### EXERCISE
Nothing but the exact lines from the one containing "(155, 1030) // -> [1009,236,1026,252] [ ]" through the last line of the records below belongs in your answer.

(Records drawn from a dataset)
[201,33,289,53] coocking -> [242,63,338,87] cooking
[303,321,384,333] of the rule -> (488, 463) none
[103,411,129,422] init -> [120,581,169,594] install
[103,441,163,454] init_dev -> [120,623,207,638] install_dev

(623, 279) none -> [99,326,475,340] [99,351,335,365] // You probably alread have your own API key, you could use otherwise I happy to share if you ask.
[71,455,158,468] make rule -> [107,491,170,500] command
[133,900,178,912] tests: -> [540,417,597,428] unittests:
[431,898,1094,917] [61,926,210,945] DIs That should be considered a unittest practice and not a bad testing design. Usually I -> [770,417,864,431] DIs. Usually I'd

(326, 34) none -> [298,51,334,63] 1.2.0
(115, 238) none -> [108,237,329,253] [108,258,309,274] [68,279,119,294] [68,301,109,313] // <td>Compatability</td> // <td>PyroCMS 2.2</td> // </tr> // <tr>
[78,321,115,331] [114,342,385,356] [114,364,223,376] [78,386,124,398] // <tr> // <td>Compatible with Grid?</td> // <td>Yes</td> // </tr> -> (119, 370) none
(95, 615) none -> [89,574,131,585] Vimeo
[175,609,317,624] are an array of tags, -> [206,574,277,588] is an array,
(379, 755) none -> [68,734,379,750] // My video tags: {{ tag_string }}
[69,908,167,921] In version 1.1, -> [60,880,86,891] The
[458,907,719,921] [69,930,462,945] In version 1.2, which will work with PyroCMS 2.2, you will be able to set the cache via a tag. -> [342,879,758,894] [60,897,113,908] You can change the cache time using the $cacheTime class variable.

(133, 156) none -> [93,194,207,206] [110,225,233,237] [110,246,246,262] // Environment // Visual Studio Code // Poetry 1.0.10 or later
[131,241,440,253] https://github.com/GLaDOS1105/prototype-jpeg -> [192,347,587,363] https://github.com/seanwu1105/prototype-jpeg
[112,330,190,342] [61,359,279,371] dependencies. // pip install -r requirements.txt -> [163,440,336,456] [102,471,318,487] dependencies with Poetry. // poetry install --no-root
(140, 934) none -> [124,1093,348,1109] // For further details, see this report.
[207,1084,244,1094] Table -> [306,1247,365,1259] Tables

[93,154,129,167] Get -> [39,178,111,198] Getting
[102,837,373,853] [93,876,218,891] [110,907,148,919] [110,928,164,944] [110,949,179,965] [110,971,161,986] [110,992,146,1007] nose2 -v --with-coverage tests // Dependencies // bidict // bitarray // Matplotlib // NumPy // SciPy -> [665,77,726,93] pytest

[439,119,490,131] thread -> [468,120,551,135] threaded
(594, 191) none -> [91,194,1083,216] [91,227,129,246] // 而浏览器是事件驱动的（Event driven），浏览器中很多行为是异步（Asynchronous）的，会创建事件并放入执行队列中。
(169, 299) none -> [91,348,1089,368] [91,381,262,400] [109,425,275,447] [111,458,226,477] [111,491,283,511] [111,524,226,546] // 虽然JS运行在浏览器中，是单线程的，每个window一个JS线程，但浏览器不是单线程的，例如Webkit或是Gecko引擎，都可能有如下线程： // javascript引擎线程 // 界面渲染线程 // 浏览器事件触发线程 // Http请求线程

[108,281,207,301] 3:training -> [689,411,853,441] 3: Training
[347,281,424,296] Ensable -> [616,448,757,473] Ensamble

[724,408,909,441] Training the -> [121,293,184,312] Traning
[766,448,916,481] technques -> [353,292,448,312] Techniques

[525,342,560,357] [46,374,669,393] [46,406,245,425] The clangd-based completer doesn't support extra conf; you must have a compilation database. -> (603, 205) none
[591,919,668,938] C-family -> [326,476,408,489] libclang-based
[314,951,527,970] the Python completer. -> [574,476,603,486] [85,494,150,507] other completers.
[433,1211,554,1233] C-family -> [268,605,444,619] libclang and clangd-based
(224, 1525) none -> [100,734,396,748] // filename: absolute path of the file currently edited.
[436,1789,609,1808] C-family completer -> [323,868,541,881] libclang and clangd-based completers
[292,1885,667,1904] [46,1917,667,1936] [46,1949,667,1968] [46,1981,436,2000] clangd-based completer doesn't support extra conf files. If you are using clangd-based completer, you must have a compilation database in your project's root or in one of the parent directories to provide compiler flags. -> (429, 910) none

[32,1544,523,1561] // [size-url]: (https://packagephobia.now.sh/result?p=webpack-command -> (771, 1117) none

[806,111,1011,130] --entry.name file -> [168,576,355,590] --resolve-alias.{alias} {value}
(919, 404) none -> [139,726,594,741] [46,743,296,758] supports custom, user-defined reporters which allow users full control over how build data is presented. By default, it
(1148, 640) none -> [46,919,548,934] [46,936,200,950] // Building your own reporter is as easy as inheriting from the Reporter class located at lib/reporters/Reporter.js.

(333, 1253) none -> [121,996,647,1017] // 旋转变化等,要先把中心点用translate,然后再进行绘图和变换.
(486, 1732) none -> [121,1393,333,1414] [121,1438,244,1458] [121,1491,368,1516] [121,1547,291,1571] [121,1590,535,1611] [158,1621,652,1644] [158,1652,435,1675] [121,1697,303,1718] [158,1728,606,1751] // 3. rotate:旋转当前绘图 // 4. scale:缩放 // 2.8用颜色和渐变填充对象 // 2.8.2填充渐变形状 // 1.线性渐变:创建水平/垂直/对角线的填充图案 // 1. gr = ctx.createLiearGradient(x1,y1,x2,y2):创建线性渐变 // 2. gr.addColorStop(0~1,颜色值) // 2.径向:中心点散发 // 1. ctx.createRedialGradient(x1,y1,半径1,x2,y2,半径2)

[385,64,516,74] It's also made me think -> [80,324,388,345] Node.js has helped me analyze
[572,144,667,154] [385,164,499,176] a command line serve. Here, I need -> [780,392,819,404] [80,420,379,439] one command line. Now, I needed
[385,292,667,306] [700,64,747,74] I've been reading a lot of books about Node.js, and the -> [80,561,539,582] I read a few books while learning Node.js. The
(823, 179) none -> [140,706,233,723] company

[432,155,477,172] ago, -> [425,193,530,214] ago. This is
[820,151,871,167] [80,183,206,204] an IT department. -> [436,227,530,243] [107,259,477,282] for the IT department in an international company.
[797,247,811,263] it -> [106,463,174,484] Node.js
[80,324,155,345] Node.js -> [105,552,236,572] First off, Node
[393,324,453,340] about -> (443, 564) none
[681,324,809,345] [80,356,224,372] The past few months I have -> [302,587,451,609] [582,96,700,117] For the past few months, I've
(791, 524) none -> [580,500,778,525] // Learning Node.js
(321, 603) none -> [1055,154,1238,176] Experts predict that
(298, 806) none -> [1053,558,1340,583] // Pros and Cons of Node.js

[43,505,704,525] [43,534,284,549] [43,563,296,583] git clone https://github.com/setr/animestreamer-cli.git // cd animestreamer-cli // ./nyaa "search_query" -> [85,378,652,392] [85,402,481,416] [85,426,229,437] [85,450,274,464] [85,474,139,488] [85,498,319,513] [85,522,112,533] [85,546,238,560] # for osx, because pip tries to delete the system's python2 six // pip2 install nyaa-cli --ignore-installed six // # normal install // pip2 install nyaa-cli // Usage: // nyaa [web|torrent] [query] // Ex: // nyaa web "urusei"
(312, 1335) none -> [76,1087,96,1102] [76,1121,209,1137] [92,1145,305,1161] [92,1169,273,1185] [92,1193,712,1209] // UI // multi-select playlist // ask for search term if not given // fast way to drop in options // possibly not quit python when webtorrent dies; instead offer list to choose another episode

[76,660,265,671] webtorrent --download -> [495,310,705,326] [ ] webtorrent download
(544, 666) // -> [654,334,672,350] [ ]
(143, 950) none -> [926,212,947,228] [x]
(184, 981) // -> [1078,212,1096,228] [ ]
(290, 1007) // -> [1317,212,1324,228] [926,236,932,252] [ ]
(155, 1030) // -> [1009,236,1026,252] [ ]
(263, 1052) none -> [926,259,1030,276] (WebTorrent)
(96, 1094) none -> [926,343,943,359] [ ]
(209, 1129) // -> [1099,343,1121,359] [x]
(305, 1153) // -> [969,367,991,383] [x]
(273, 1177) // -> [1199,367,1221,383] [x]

### EXERCISE ANSWER
(155, 1030) // -> [1009,236,1026,252] [ ]
(263, 1052) none -> [926,259,1030,276] (WebTorrent)
(96, 1094) none -> [926,343,943,359] [ ]
(209, 1129) // -> [1099,343,1121,359] [x]
(305, 1153) // -> [969,367,991,383] [x]
(273, 1177) // -> [1199,367,1221,383] [x]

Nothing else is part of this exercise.